---- RECORDS FOR PROCESSING
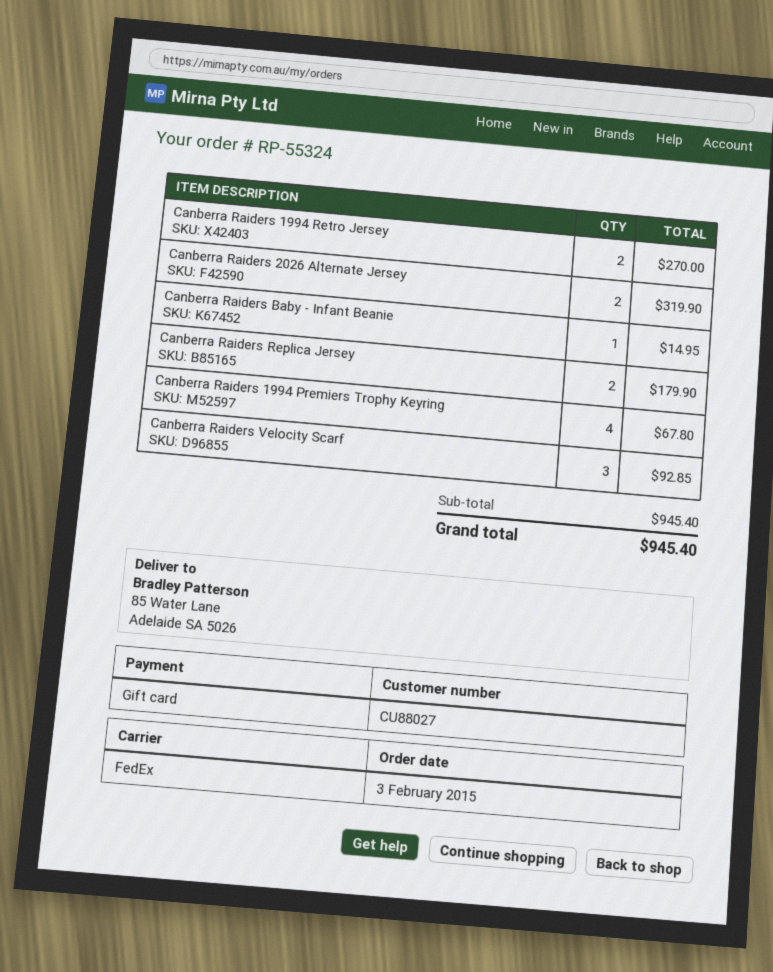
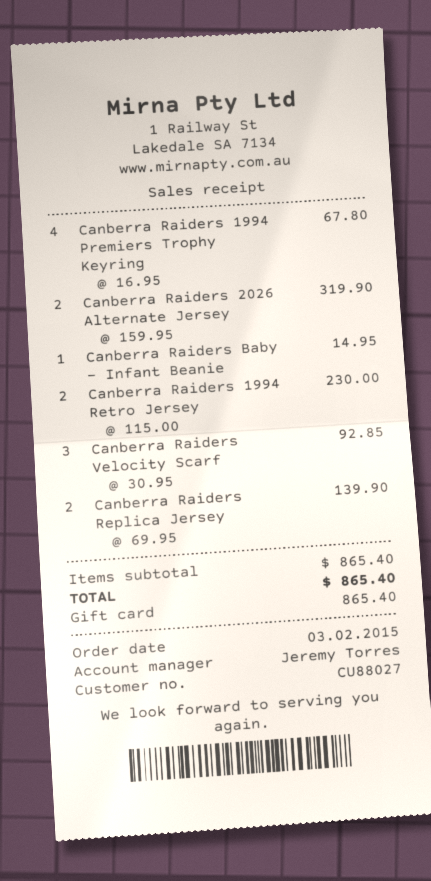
Canberra Raiders 1994 Retro Jersey: 2 for 270.00 -> 2 for 230.00
Canberra Raiders Replica Jersey: 2 for 179.90 -> 2 for 139.90
subtotal: 945.40 -> 865.40
total: 945.40 -> 865.40

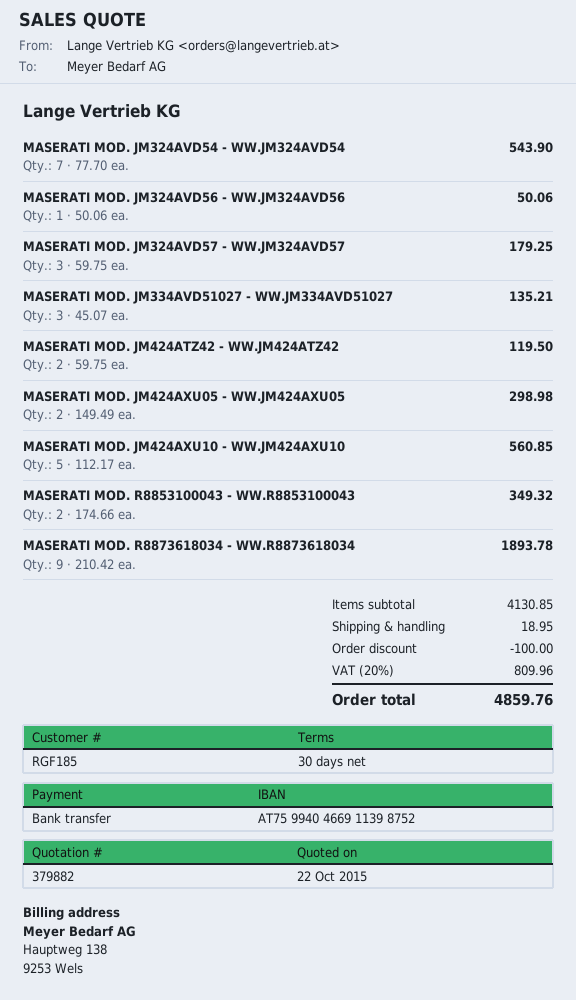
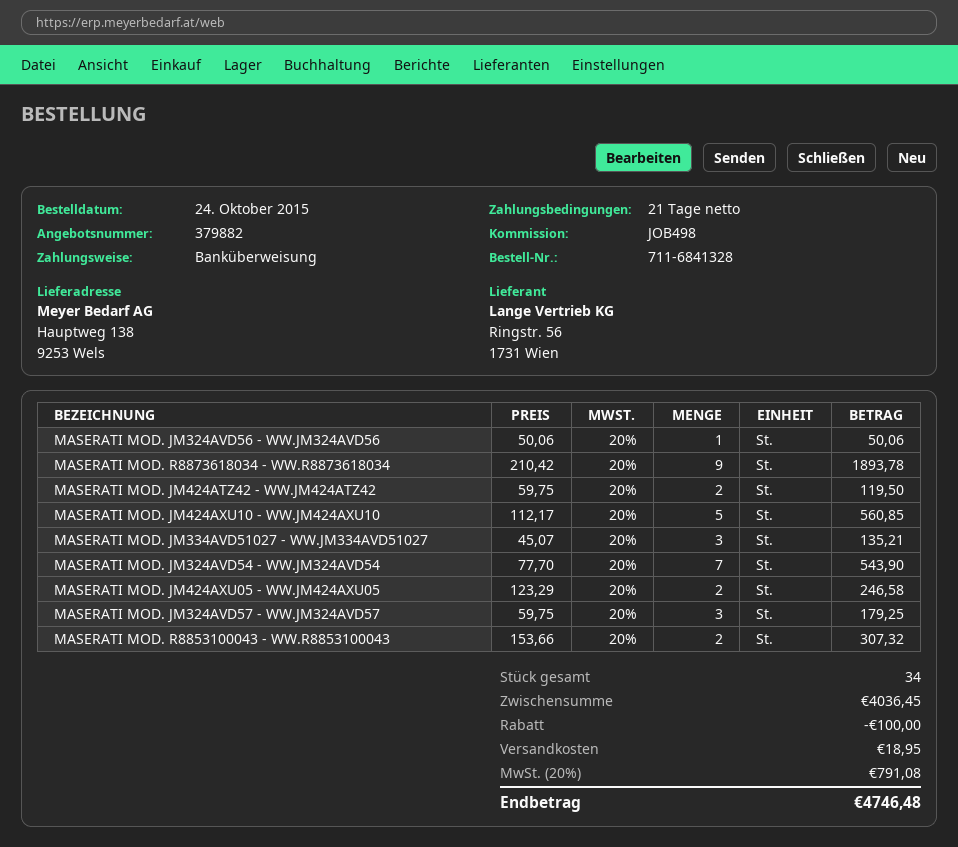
payment terms: 30 days -> 21 days
MASERATI MOD. JM424AXU05 - WW.JM424AXU05: 2 x 149.49 = 298.98 -> 2 x 123.29 = 246.58
MASERATI MOD. R8853100043 - WW.R8853100043: 2 x 174.66 = 349.32 -> 2 x 153.66 = 307.32
subtotal: 4130.85 -> 4036.45
tax: 20% = 809.96 -> 20% = 791.08
total: 4859.76 -> 4746.48

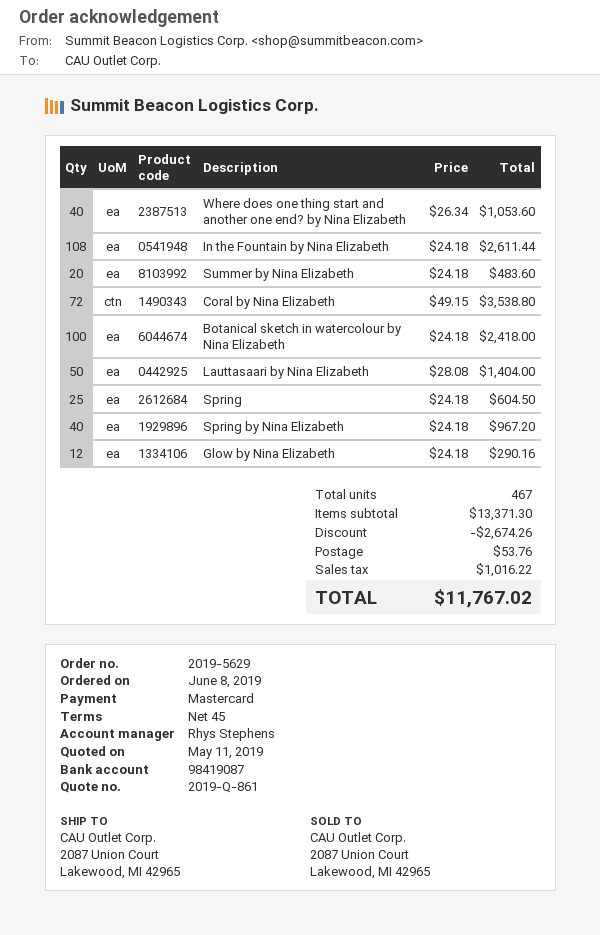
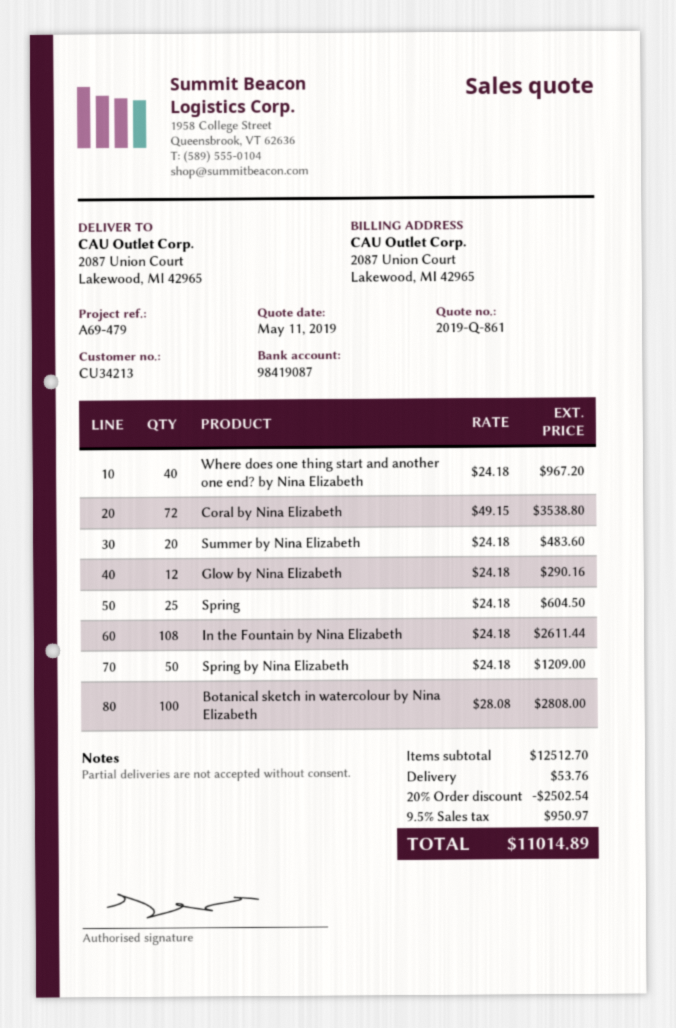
Where does one thing start and another one end? by Nina Elizabeth: 40 x 26.34 = 1053.60 -> 40 x 24.18 = 967.20
Botanical sketch in watercolour by Nina Elizabeth: 100 x 24.18 = 2418.00 -> 100 x 28.08 = 2808.00
Lauttasaari by Nina Elizabeth: 50 x 28.08 = 1404.00 -> none
Spring by Nina Elizabeth: 40 x 24.18 = 967.20 -> 50 x 24.18 = 1209.00
subtotal: 13371.30 -> 12512.70
discount: 2674.26 -> 2502.54
tax: 1016.22 -> 950.97
total: 11767.02 -> 11014.89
--------
EXERCISE AIM
Pictures are to be omitted. Output verbatim only the lines from the one holding "payment terms: 30 days -> 21 days" through the end of the material, both included.

ANSWER TO THE EXERCISE
payment terms: 30 days -> 21 days
MASERATI MOD. JM424AXU05 - WW.JM424AXU05: 2 x 149.49 = 298.98 -> 2 x 123.29 = 246.58
MASERATI MOD. R8853100043 - WW.R8853100043: 2 x 174.66 = 349.32 -> 2 x 153.66 = 307.32
subtotal: 4130.85 -> 4036.45
tax: 20% = 809.96 -> 20% = 791.08
total: 4859.76 -> 4746.48

Where does one thing start and another one end? by Nina Elizabeth: 40 x 26.34 = 1053.60 -> 40 x 24.18 = 967.20
Botanical sketch in watercolour by Nina Elizabeth: 100 x 24.18 = 2418.00 -> 100 x 28.08 = 2808.00
Lauttasaari by Nina Elizabeth: 50 x 28.08 = 1404.00 -> none
Spring by Nina Elizabeth: 40 x 24.18 = 967.20 -> 50 x 24.18 = 1209.00
subtotal: 13371.30 -> 12512.70
discount: 2674.26 -> 2502.54
tax: 1016.22 -> 950.97
total: 11767.02 -> 11014.89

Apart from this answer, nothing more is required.